И, однако, Лотр улыбается. Он не знает, о чем думали другие судьи, верили ли в проступок Суларовой свиньи и лекарского барана, но он, Лотр, не уверен, что зубами мышей действовал на этот раз дьявол. Он знает, что этот суд что-то вроде пластыря, который оттягивает гной, или пиявок, которые сосут лишнюю кровь, чтобы она не бросилась в голову. Можно проявить и милосердие, какой знаменита Христова церковь.

И под удар молота Лотр встает. Утихает бешеный крик.

— Зачем же так жестоко? — Лицо его светится. — Бедные, милость церковная и на них. Признаете ли вы проступок свой, младшие, обманутые братья наши?

Корнила наклонился к клетке. Но этого даже не надо было делать. Во внезапной мертвой, заинтересованной тишине ясно отдалось жалостное попискивание мышей.

— Гм... Они признают себя виновными, — сипло сказал Корнила.

— А вы им хвосты не прижимали? — с тем же светлым ликом спросил Лотр.

— Не дай бог... Это же не человек... Я... их, скажем искренне, боюсь.

— Церковь милосердная.
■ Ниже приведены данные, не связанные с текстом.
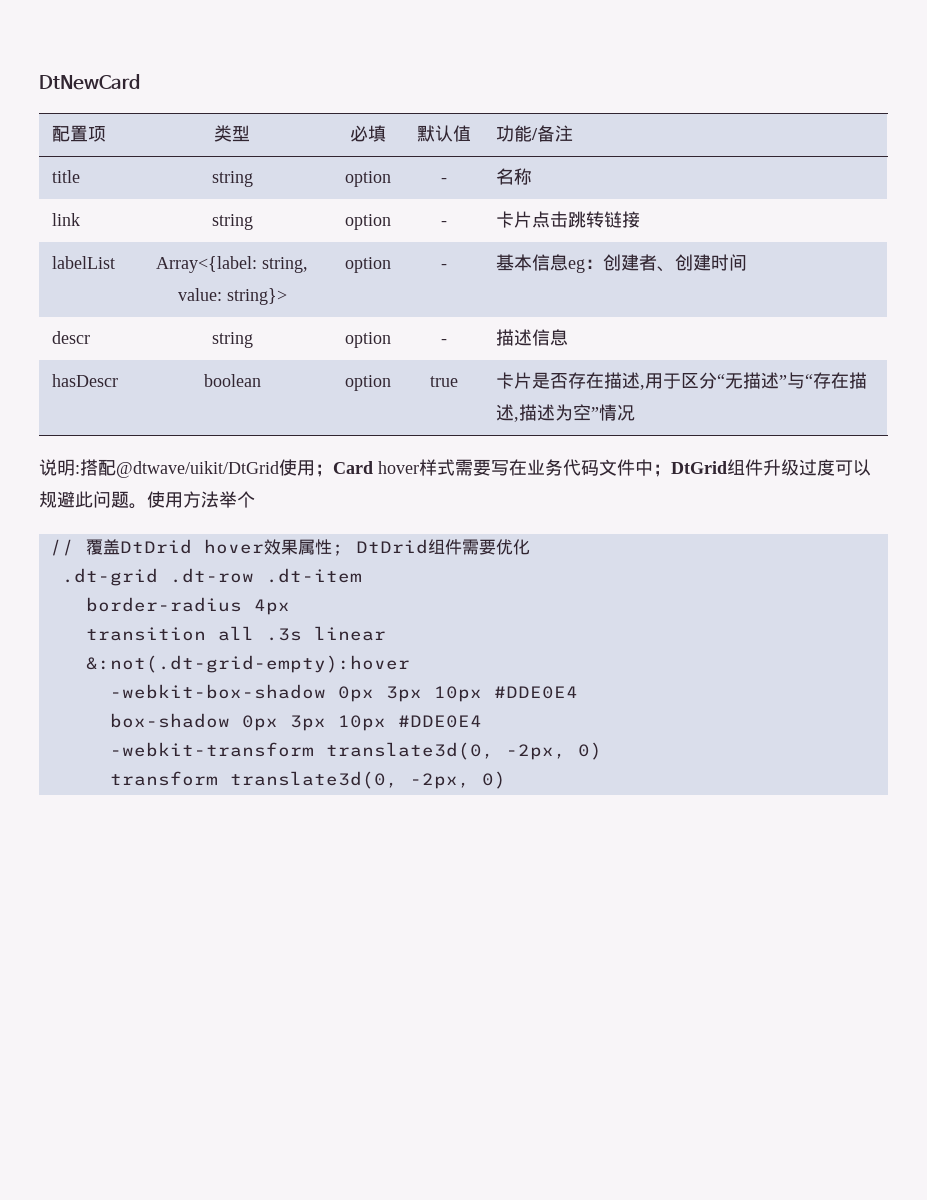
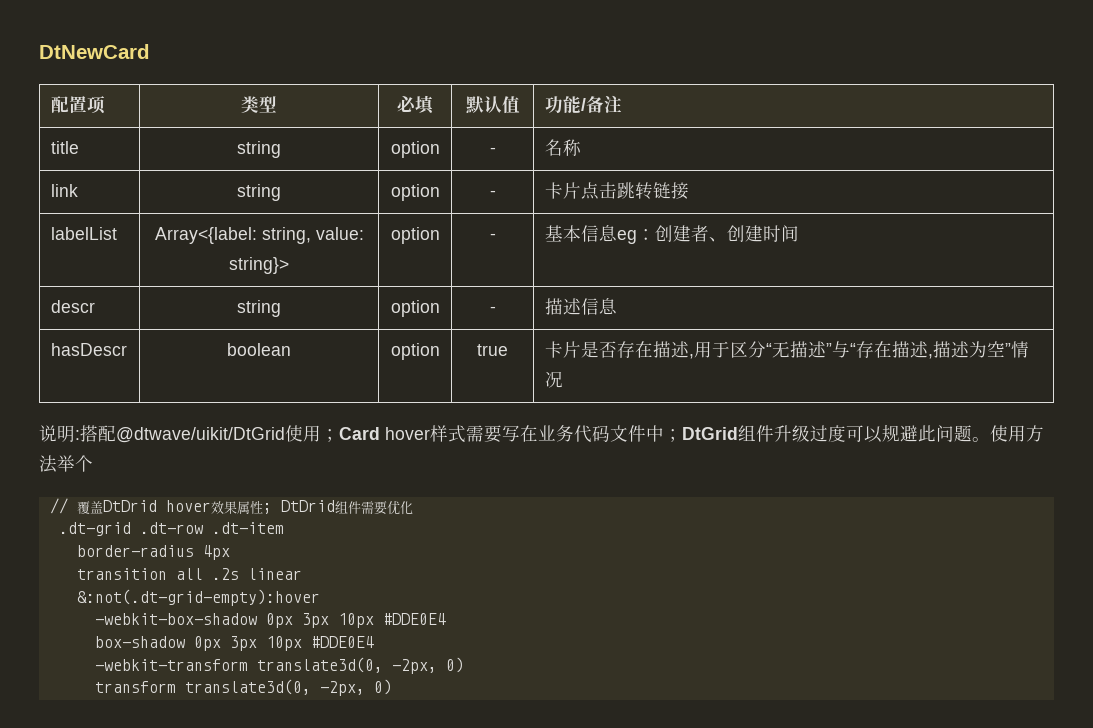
[265,628,302,641] .3s -> [211,568,239,580] .2s

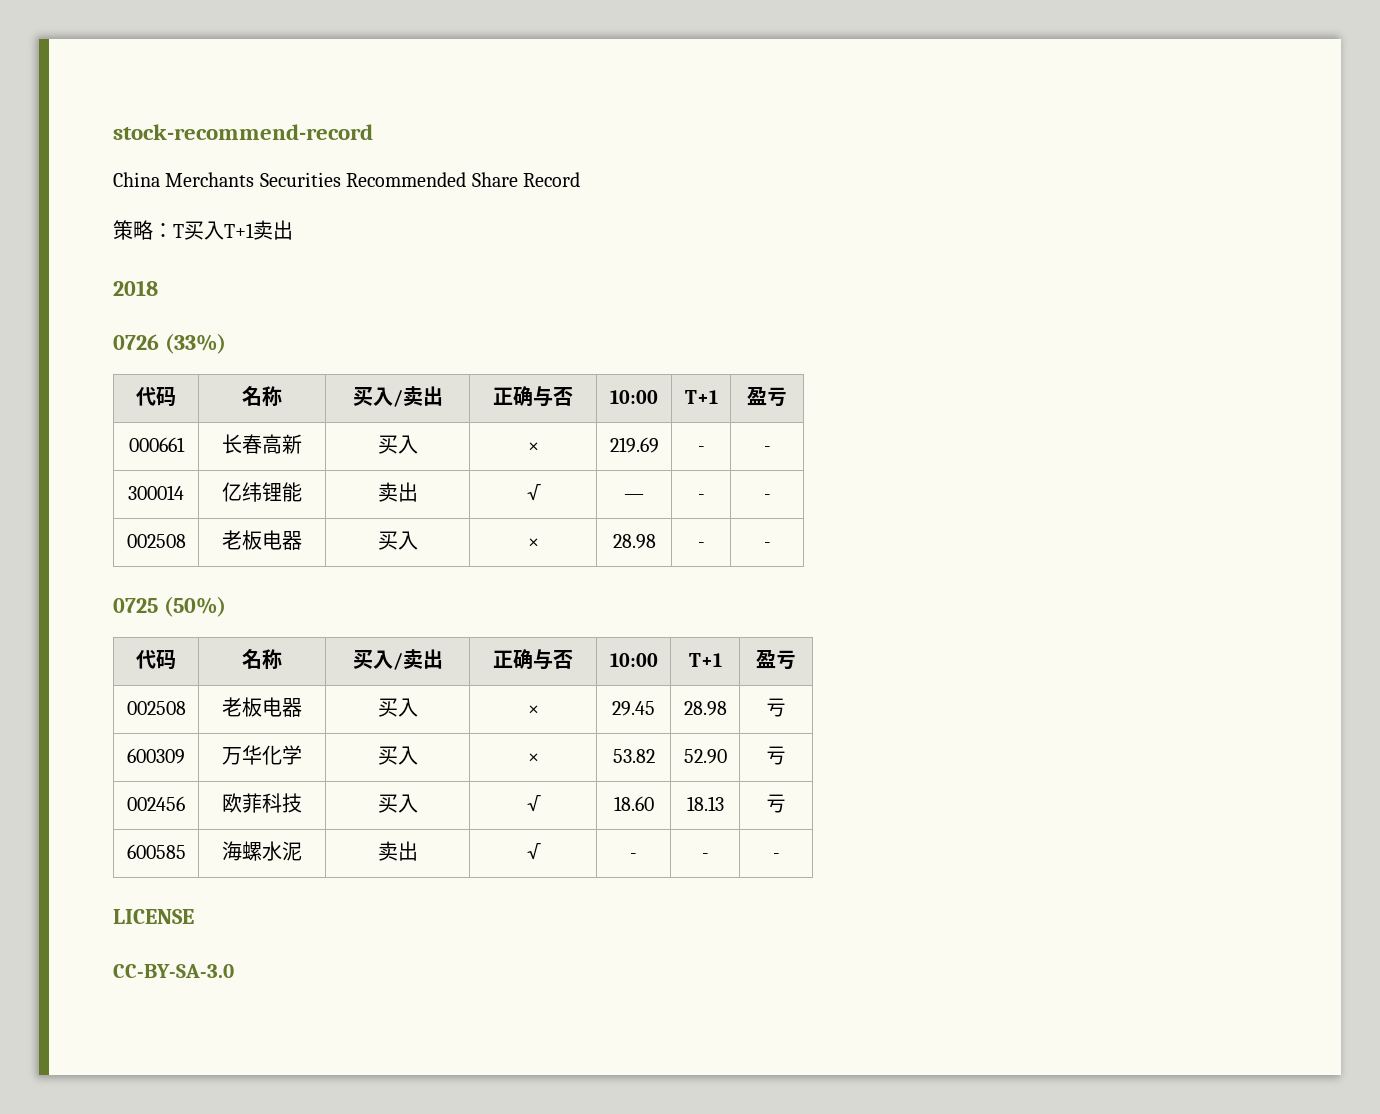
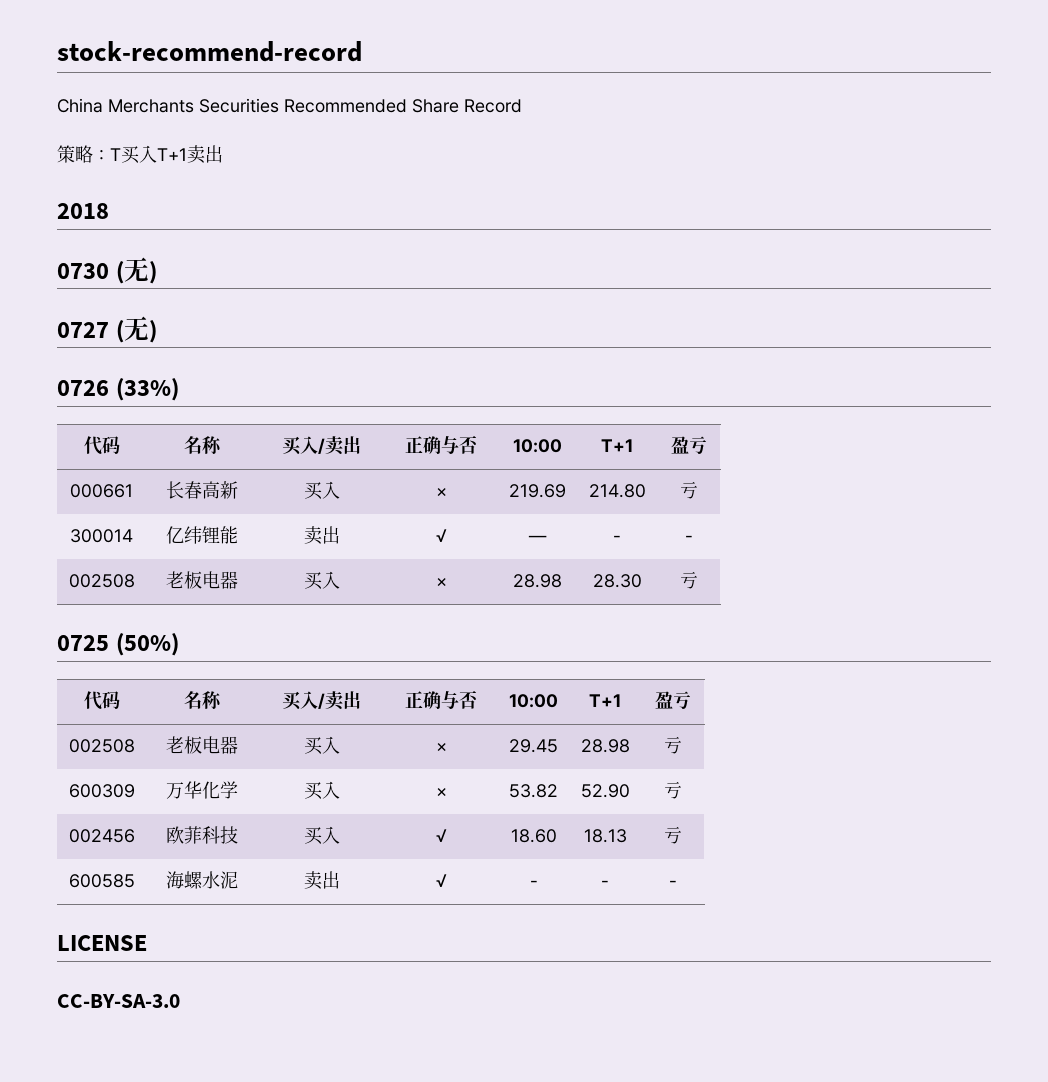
(158, 288) none -> [57,257,157,284] [57,316,157,343] // 0730 (无) // 0727 (无)
[697,446,705,452] [763,446,771,452] - | - -> [588,484,646,498] [679,481,698,499] 214.80 | 亏
[697,542,705,548] [763,542,771,548] - | - -> [592,574,642,588] [679,571,698,589] 28.30 | 亏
Так вот, брат мой Флориан, скажи в защиту заблудших этих.

Прикрыв глаза рукой, Лотр сел. И сразу встал отец Флориан. Улыбка на минуту промелькнула на устах, серые глаза зажмурились, как у ящерицы на солнце.

— Они признались в расхищении хлеба. Чему учили меня в таких случаях в Соломанском университете? Учили тому, что главным в судном деле — признание обвиняемого или обвиняемой. Даже когда других доказательств нет — оно свидетельствует о желании живого существа быть чистым перед Богом и церковью. Тут мы, на счастье, имеем достаточно доказательств. — Хитрая, разумная, чем-то даже приятная улыбка опять пробежала по устам тайного иезуита. — Имеем мы и признание. Значит, убеждать в необходимости признания никого не приходится, и книга правды, которую завещали нам чистейшие блюстители веры Шпренгер и Инститорис (10), сегодня останется закрытой.

— Раскройте ее! Раскройте! — завопила какая-то женщина на скамьях.

— Я знаю ее наизусть, — сказал доминиканец. — И я не задумался бы употребить ее, если бы для этого были причины. Наказание мы найдем и без «Молота ведьм». Помните, они признались... Впрочем, поскольку дело о хлебе касается прежде всего не сыновей церкви, которые заботятся более о хлебе духовном, а мирян — я хочу спросить, что думает об этом знаменитый своим выдающимся богатством, умом и силой, и еще и образованием, магнат, иллюстрисиме Цыкмун Жаба.

Жаба перебирал толстыми пальцами радужный шалевый пояс, который лежал у него не на животе, а под грудью. Жирные косицы черных волос падали на глаза. Откашлялся. Лицо стало такое, что хоть бы и Карлу Великому по солидности, только что глупое, как свиной левый окорок.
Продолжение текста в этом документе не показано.